[Opening Input records section]

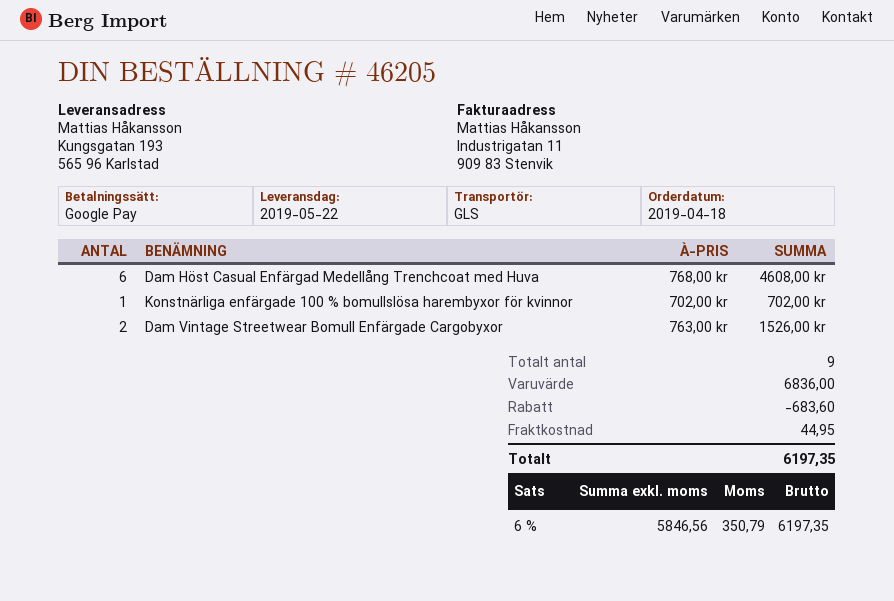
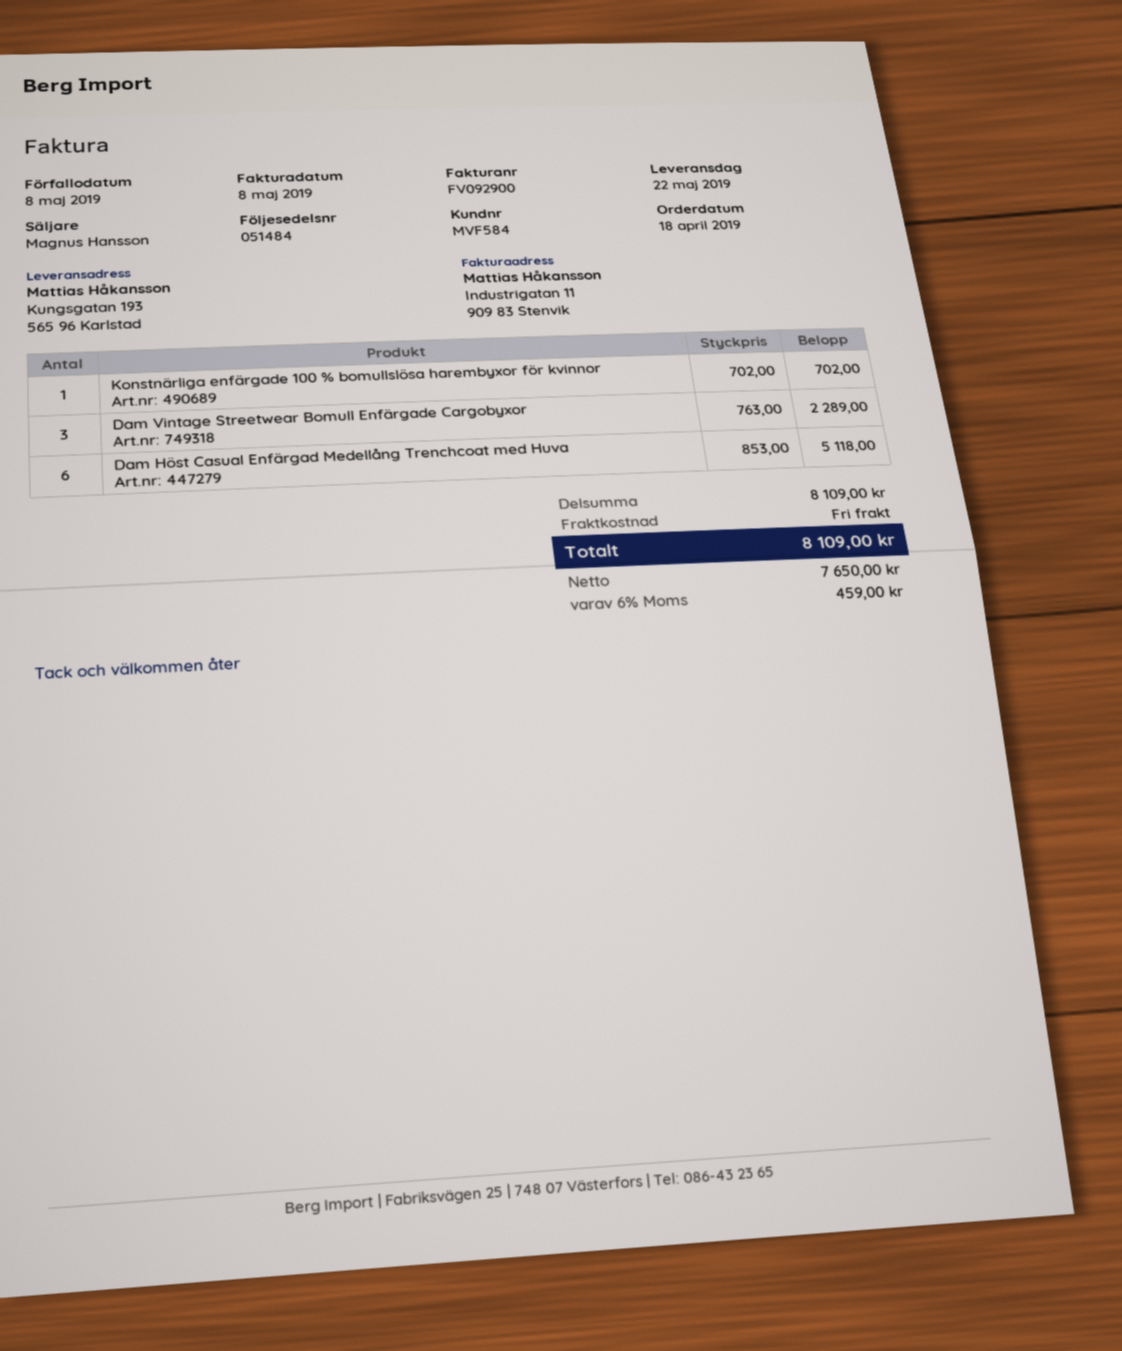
Dam Höst Casual Enfärgad Medellång Trenchcoat med Huva: 6 x 768.00 = 4608.00 -> 6 x 853.00 = 5118.00
Dam Vintage Streetwear Bomull Enfärgade Cargobyxor: 2 x 763.00 = 1526.00 -> 3 x 763.00 = 2289.00
subtotal: 6836.00 -> 8109.00
discount: 683.60 -> none
shipping: 44.95 -> 0.00
net: 5846.56 -> 7650.00
tax: 6% = 350.79 -> 6% = 459.00
total: 6197.35 -> 8109.00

[Closing Input records section]

■ Your goal: Only the lines from the one with "discount: 683.60 -> none" through the end of the data belong in the answer, each reproduced exactly.

■ Result below:
discount: 683.60 -> none
shipping: 44.95 -> 0.00
net: 5846.56 -> 7650.00
tax: 6% = 350.79 -> 6% = 459.00
total: 6197.35 -> 8109.00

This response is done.